§ Exercise objective
Reproduce every record exactly as it appears, but not the pictures.

(Revision comparison data)

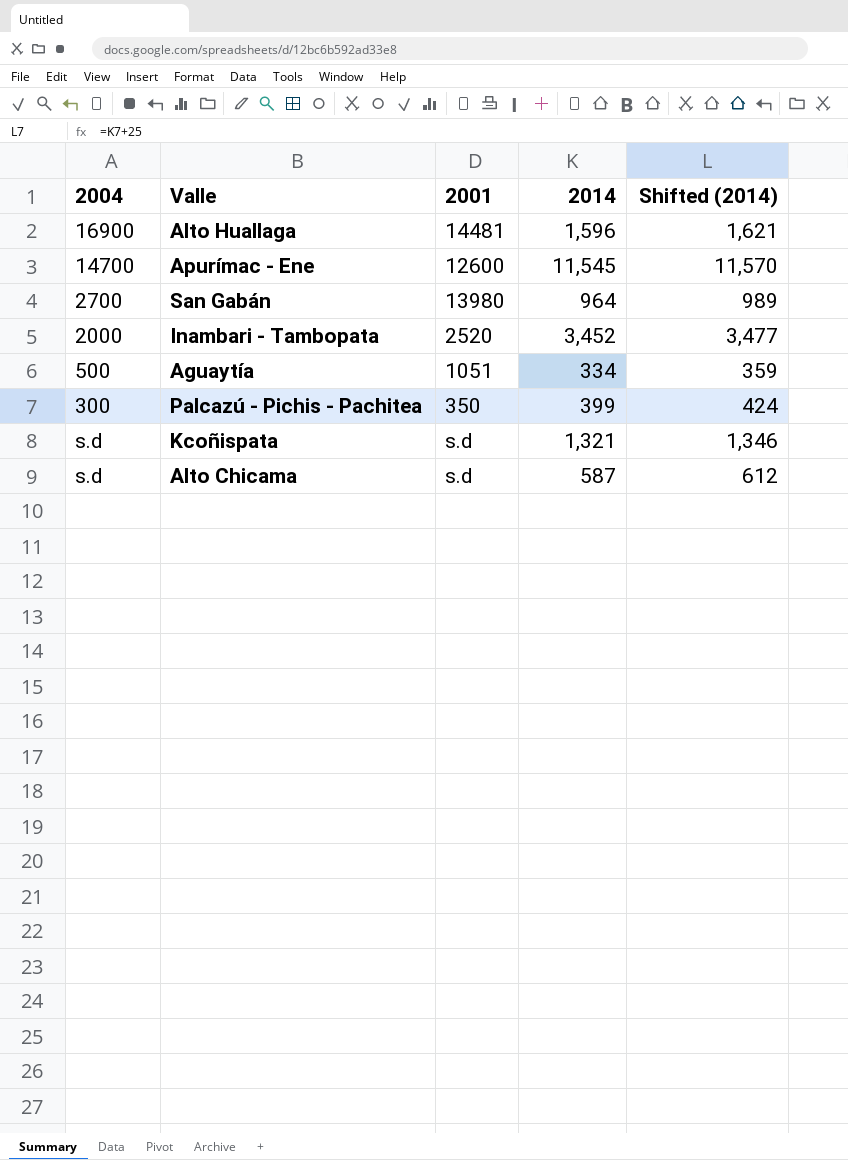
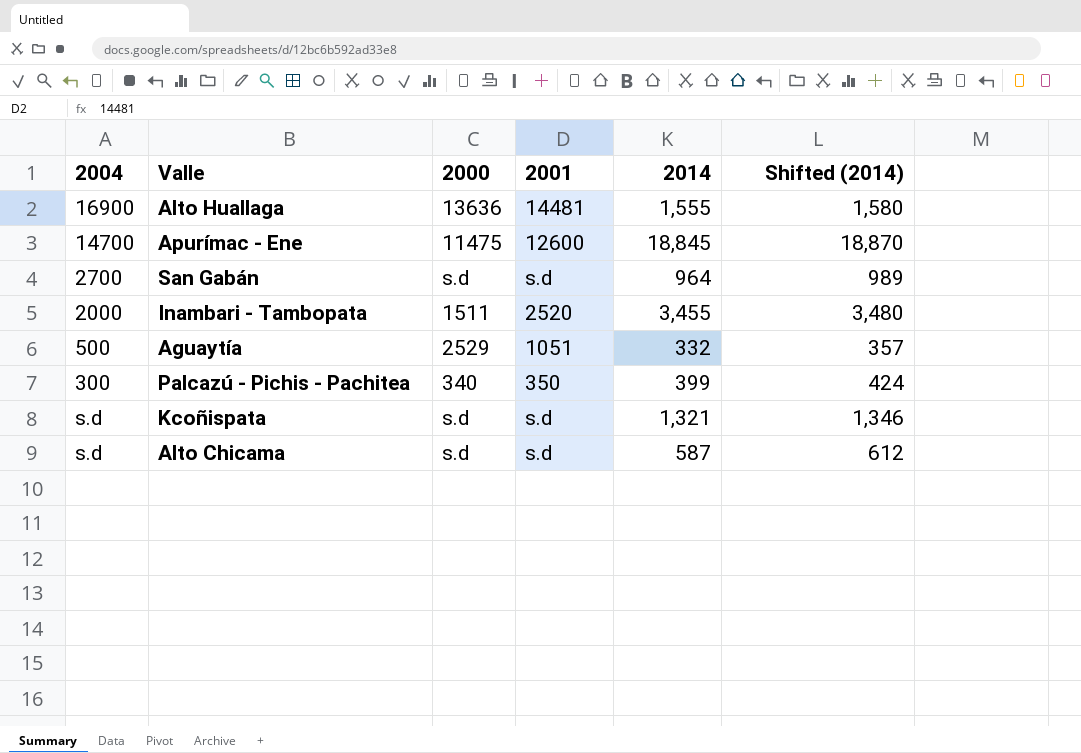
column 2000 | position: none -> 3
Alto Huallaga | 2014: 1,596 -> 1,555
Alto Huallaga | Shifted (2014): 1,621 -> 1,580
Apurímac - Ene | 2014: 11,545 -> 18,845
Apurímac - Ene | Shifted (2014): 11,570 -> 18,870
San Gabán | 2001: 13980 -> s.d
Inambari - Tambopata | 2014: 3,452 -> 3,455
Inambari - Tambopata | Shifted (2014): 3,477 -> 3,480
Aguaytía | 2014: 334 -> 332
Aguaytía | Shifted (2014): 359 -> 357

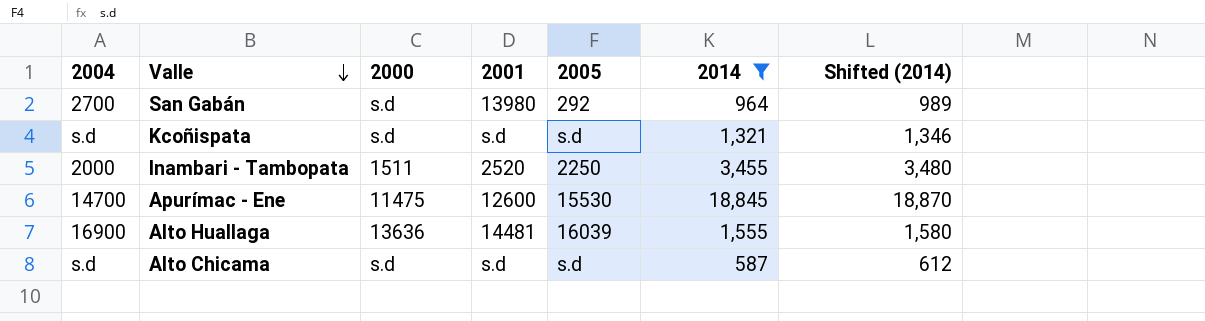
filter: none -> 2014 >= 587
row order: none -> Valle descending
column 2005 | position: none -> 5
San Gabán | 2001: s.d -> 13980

§ Written response
column 2000 | position: none -> 3
Alto Huallaga | 2014: 1,596 -> 1,555
Alto Huallaga | Shifted (2014): 1,621 -> 1,580
Apurímac - Ene | 2014: 11,545 -> 18,845
Apurímac - Ene | Shifted (2014): 11,570 -> 18,870
San Gabán | 2001: 13980 -> s.d
Inambari - Tambopata | 2014: 3,452 -> 3,455
Inambari - Tambopata | Shifted (2014): 3,477 -> 3,480
Aguaytía | 2014: 334 -> 332
Aguaytía | Shifted (2014): 359 -> 357

filter: none -> 2014 >= 587
row order: none -> Valle descending
column 2005 | position: none -> 5
San Gabán | 2001: s.d -> 13980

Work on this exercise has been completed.